_LISTED ENTRIES_

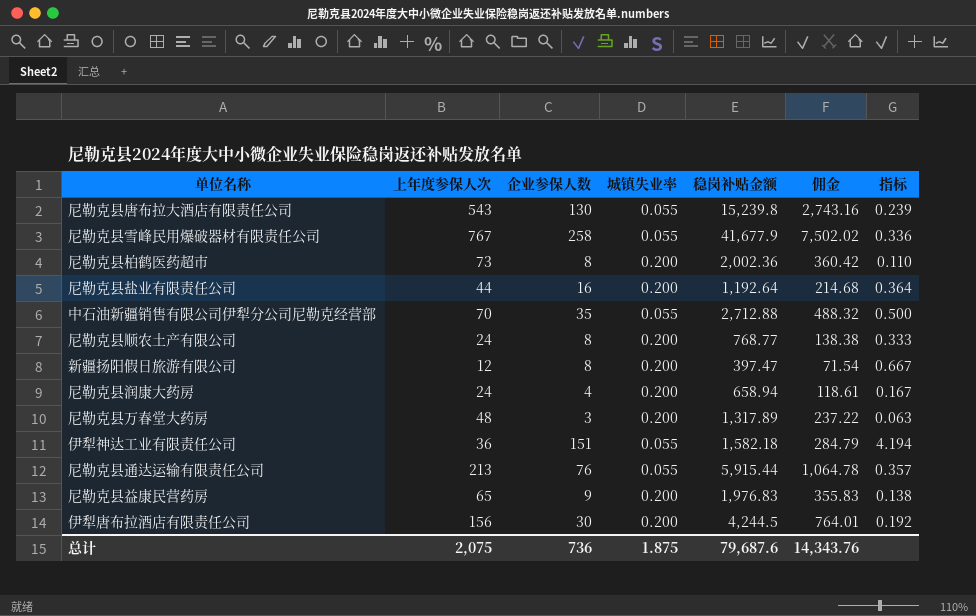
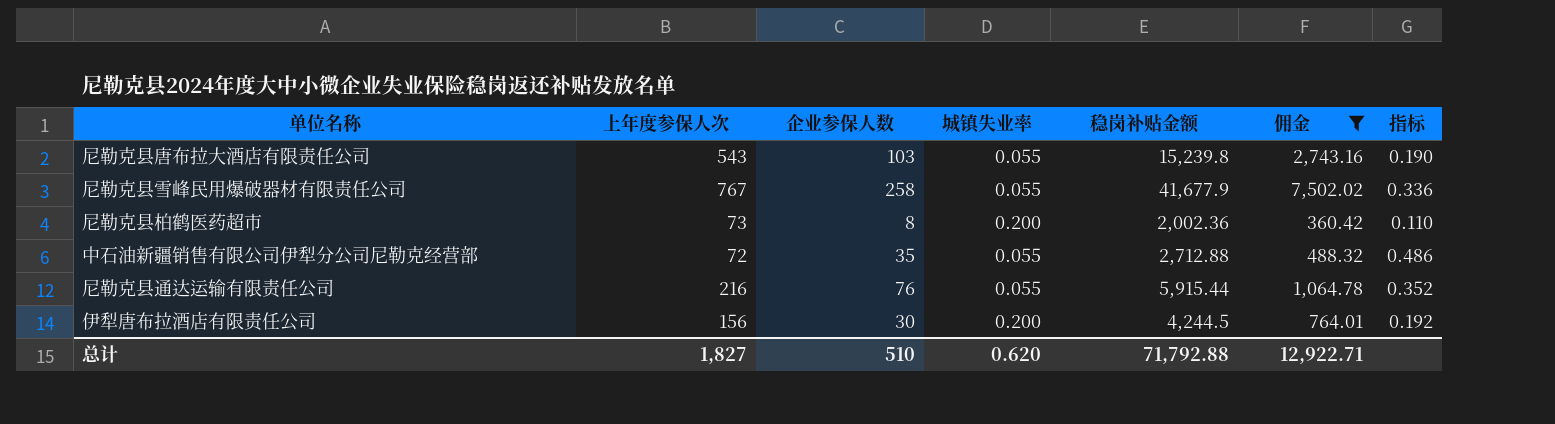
filter: none -> 佣金 >= 360.42
尼勒克县唐布拉大酒店有限责任公司 | 企业参保人数: 130 -> 103
尼勒克县唐布拉大酒店有限责任公司 | 指标: 0.239 -> 0.190
中石油新疆销售有限公司伊犁分公司尼勒克经营部 | 上年度参保人次: 70 -> 72
中石油新疆销售有限公司伊犁分公司尼勒克经营部 | 指标: 0.500 -> 0.486
尼勒克县通达运输有限责任公司 | 上年度参保人次: 213 -> 216
尼勒克县通达运输有限责任公司 | 指标: 0.357 -> 0.352
总计 | 上年度参保人次: 2,075 -> 1,827
总计 | 企业参保人数: 736 -> 510
总计 | 城镇失业率: 1.875 -> 0.620
总计 | 稳岗补贴金额: 79,687.6 -> 71,792.88
总计 | 佣金: 14,343.76 -> 12,922.71

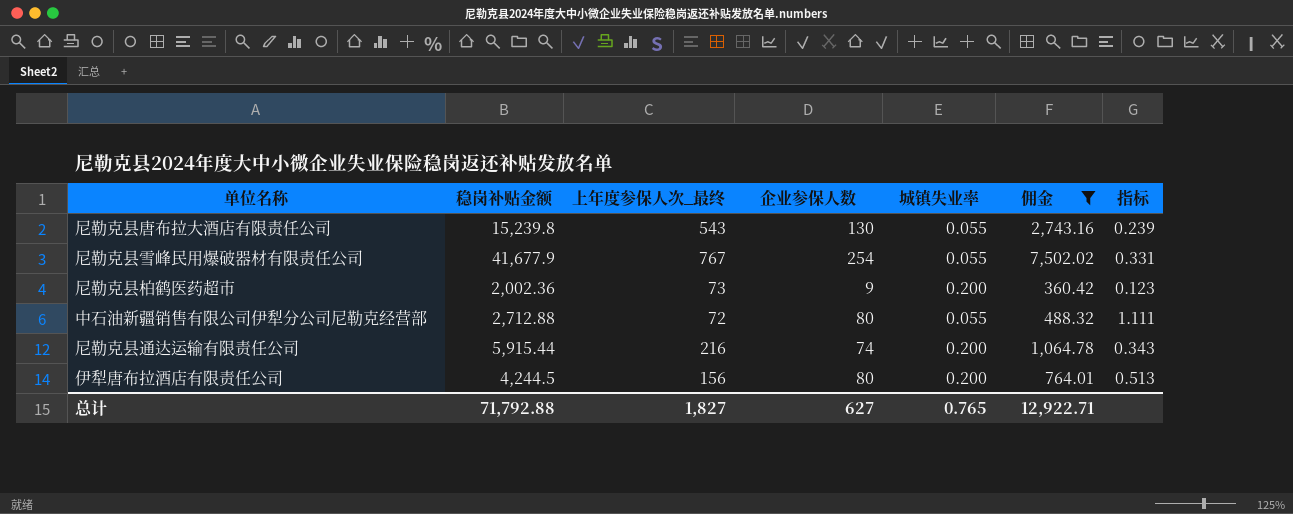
column 稳岗补贴金额 | position: 5 -> 2
column name: 上年度参保人次 -> 上年度参保人次_最终
尼勒克县唐布拉大酒店有限责任公司 | 企业参保人数: 103 -> 130
尼勒克县唐布拉大酒店有限责任公司 | 指标: 0.190 -> 0.239
尼勒克县雪峰民用爆破器材有限责任公司 | 企业参保人数: 258 -> 254
尼勒克县雪峰民用爆破器材有限责任公司 | 指标: 0.336 -> 0.331
尼勒克县柏鹤医药超市 | 企业参保人数: 8 -> 9
尼勒克县柏鹤医药超市 | 指标: 0.110 -> 0.123
中石油新疆销售有限公司伊犁分公司尼勒克经营部 | 企业参保人数: 35 -> 80
中石油新疆销售有限公司伊犁分公司尼勒克经营部 | 指标: 0.486 -> 1.111
尼勒克县通达运输有限责任公司 | 企业参保人数: 76 -> 74
尼勒克县通达运输有限责任公司 | 城镇失业率: 0.055 -> 0.200
尼勒克县通达运输有限责任公司 | 指标: 0.352 -> 0.343
伊犁唐布拉酒店有限责任公司 | 企业参保人数: 30 -> 80
伊犁唐布拉酒店有限责任公司 | 指标: 0.192 -> 0.513
总计 | 企业参保人数: 510 -> 627
总计 | 城镇失业率: 0.620 -> 0.765

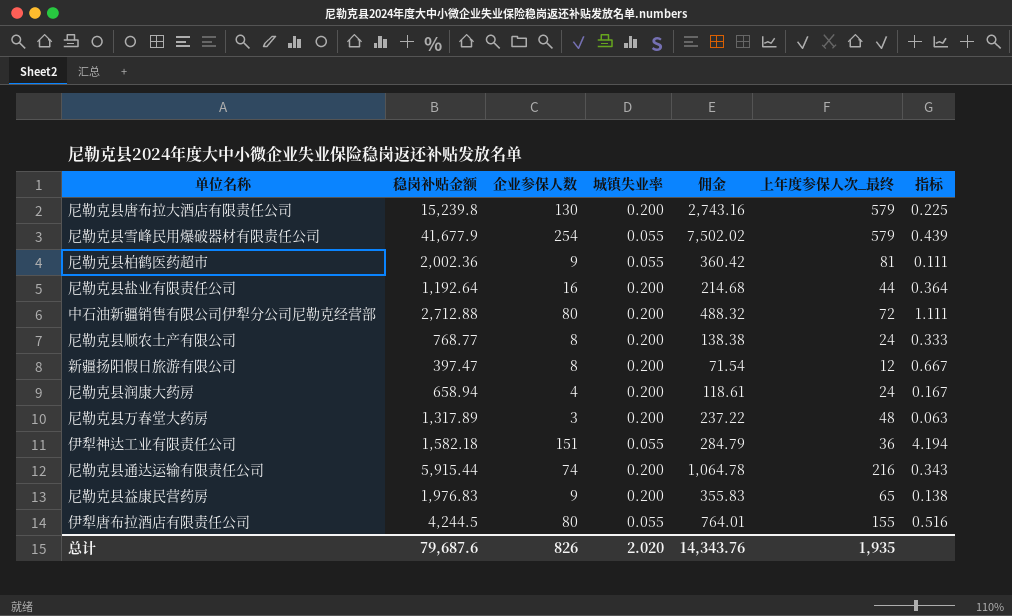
filter: 佣金 >= 360.42 -> none
column 上年度参保人次_最终 | position: 3 -> 6
尼勒克县唐布拉大酒店有限责任公司 | 城镇失业率: 0.055 -> 0.200
尼勒克县唐布拉大酒店有限责任公司 | 上年度参保人次_最终: 543 -> 579
尼勒克县唐布拉大酒店有限责任公司 | 指标: 0.239 -> 0.225
尼勒克县雪峰民用爆破器材有限责任公司 | 上年度参保人次_最终: 767 -> 579
尼勒克县雪峰民用爆破器材有限责任公司 | 指标: 0.331 -> 0.439
尼勒克县柏鹤医药超市 | 城镇失业率: 0.200 -> 0.055
尼勒克县柏鹤医药超市 | 上年度参保人次_最终: 73 -> 81
尼勒克县柏鹤医药超市 | 指标: 0.123 -> 0.111
中石油新疆销售有限公司伊犁分公司尼勒克经营部 | 城镇失业率: 0.055 -> 0.200
伊犁唐布拉酒店有限责任公司 | 城镇失业率: 0.200 -> 0.055
伊犁唐布拉酒店有限责任公司 | 上年度参保人次_最终: 156 -> 155
伊犁唐布拉酒店有限责任公司 | 指标: 0.513 -> 0.516
总计 | 稳岗补贴金额: 71,792.88 -> 79,687.6
总计 | 企业参保人数: 627 -> 826
总计 | 城镇失业率: 0.765 -> 2.020
总计 | 佣金: 12,922.71 -> 14,343.76
总计 | 上年度参保人次_最终: 1,827 -> 1,935

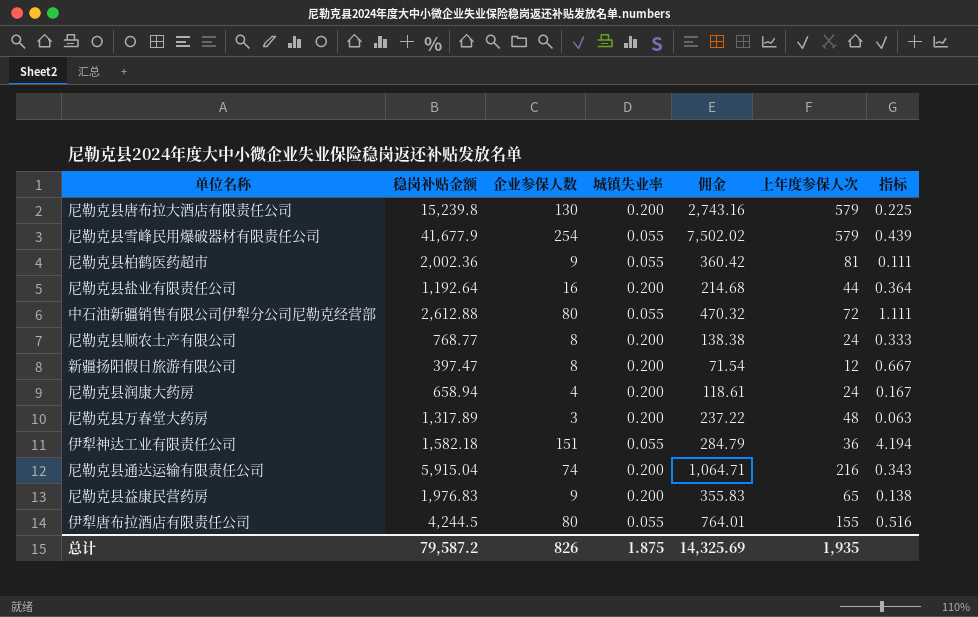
column name: 上年度参保人次_最终 -> 上年度参保人次
中石油新疆销售有限公司伊犁分公司尼勒克经营部 | 稳岗补贴金额: 2,712.88 -> 2,612.88
中石油新疆销售有限公司伊犁分公司尼勒克经营部 | 城镇失业率: 0.200 -> 0.055
中石油新疆销售有限公司伊犁分公司尼勒克经营部 | 佣金: 488.32 -> 470.32
尼勒克县通达运输有限责任公司 | 稳岗补贴金额: 5,915.44 -> 5,915.04
尼勒克县通达运输有限责任公司 | 佣金: 1,064.78 -> 1,064.71
总计 | 稳岗补贴金额: 79,687.6 -> 79,587.2
总计 | 城镇失业率: 2.020 -> 1.875
总计 | 佣金: 14,343.76 -> 14,325.69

_PROBLEM DETAILS_
Every line above that holds "filter" should be tallied; answer with the total alone.

_EXPECTED ANSWER_
2